Sailor Steak Casserole
1 1/2 pounds bottom round steaks, 1/4-inch thick
Salt and coarse black pepper
Flour, for steak (can substitute gluten-free flour)
2 tablespoons extra virgin olive oil, divided
4 tablespoons butter, divided
2 large or 3-4 medium onions, sliced
1 large bay leaf
2 tablespoons fresh thyme, chopped
4 large potatoes, washed with skins on and thinly sliced
1 large can beef broth
1 bottle lager beer
1 bag of frozen peas
Chopped flat leaf parsley, for garnish
Pre-heat the oven to 275 degrees F.
Season the beef with salt and pepper on both sides and dredge with flour.
Heat a large skillet with 1 tablespoon oil and 1 tablespoon butter over medium-high heat. Brown half of the meat on each side and remove to a plate. Add more oil and butter and repeat. Once all the meat is browned, add the remaining butter, the onions, bay leaf, thyme, salt and pepper and cook until light golden, 10-12 minutes.
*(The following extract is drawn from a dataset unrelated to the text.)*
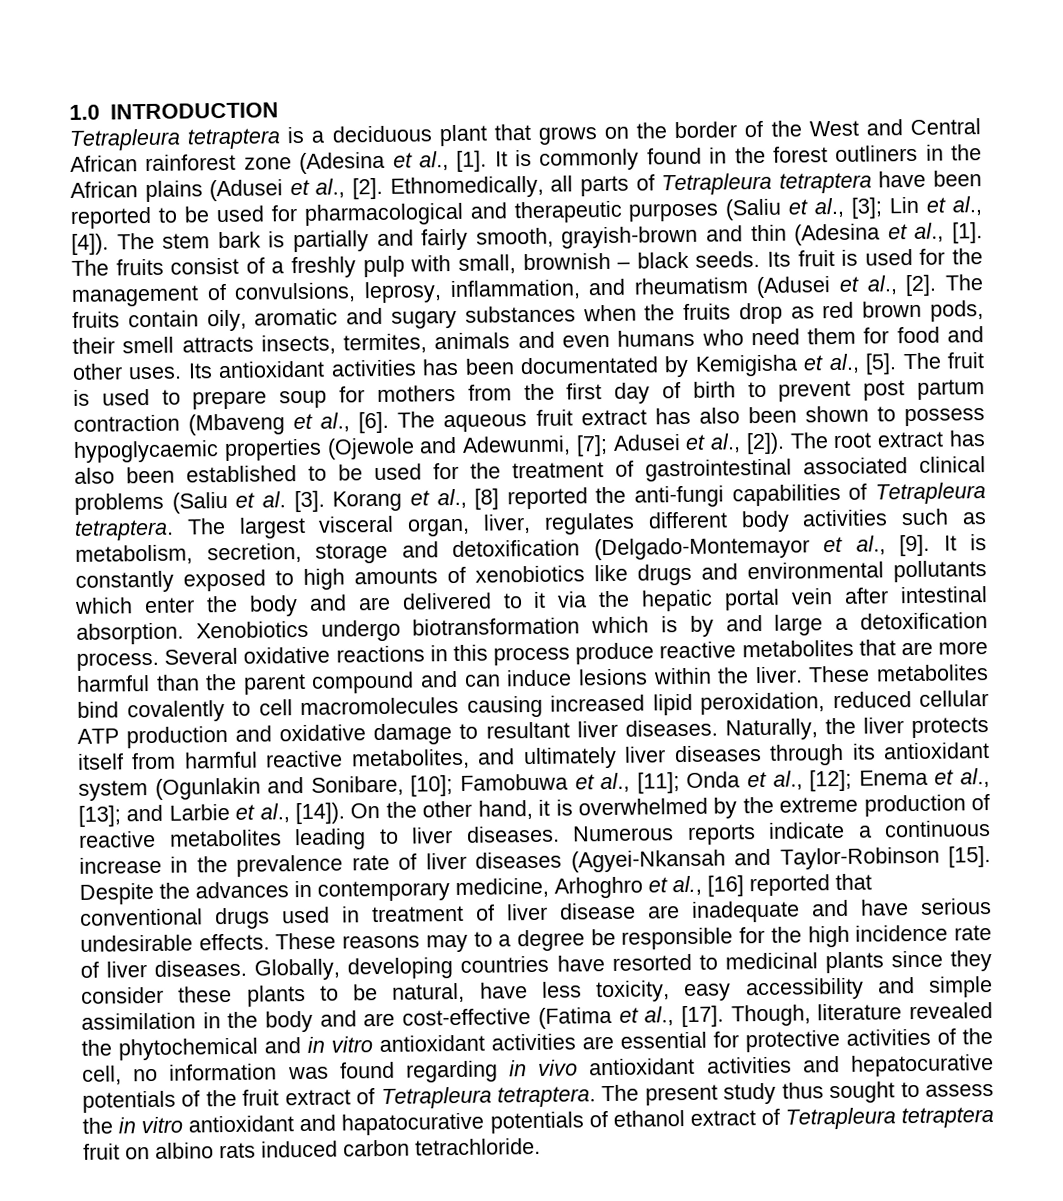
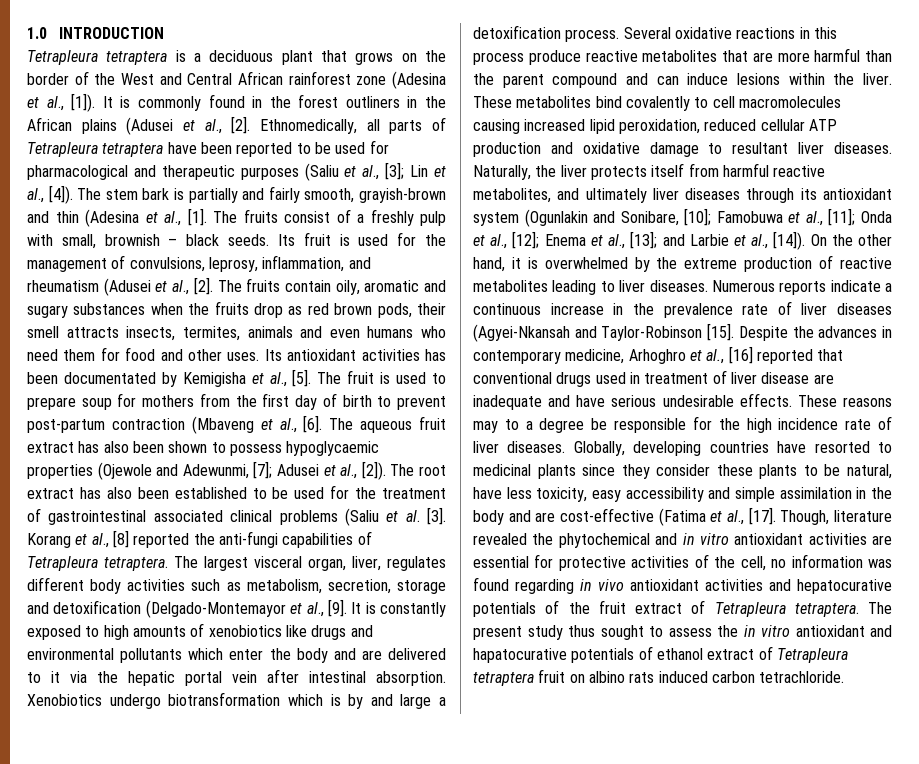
- Tetrapleura tetraptera is a deciduous plant that grows on the border of the West and Central African rainforest zone (Adesina et al., [1].
+ Tetrapleura tetraptera is a deciduous plant that grows on the border of the West and Central African rainforest zone (Adesina et al., [1]).
- The fruit is used to prepare soup for mothers from the first day of birth to prevent post partum contraction (Mbaveng et al., [6].
+ The fruit is used to prepare soup for mothers from the first day of birth to prevent post-partum contraction (Mbaveng et al., [6].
Remove the bay leaf.
Arrange one-third of the potatoes in a casserole dish, season with salt and pepper and cover with half of the onions, and half of the meat. Repeat the layers and top with the remaining potatoes. Pour the beer and broth evenly over the casserole and cover. Bake for 2 1/2-3 hours, until very tender. Uncover, top with peas and bake for additional 10 minutes. Garnish with parsley and serve.
• Recipe adapted from rachelray.com.
• Chef Debi Stuckwisch is the owner of Meals Like Mom’s Personal Chef service in McHenry County. She can be reached at 847-778-9351 or firstname.lastname@example.org, or visit her new website at www.mealslikemom.com.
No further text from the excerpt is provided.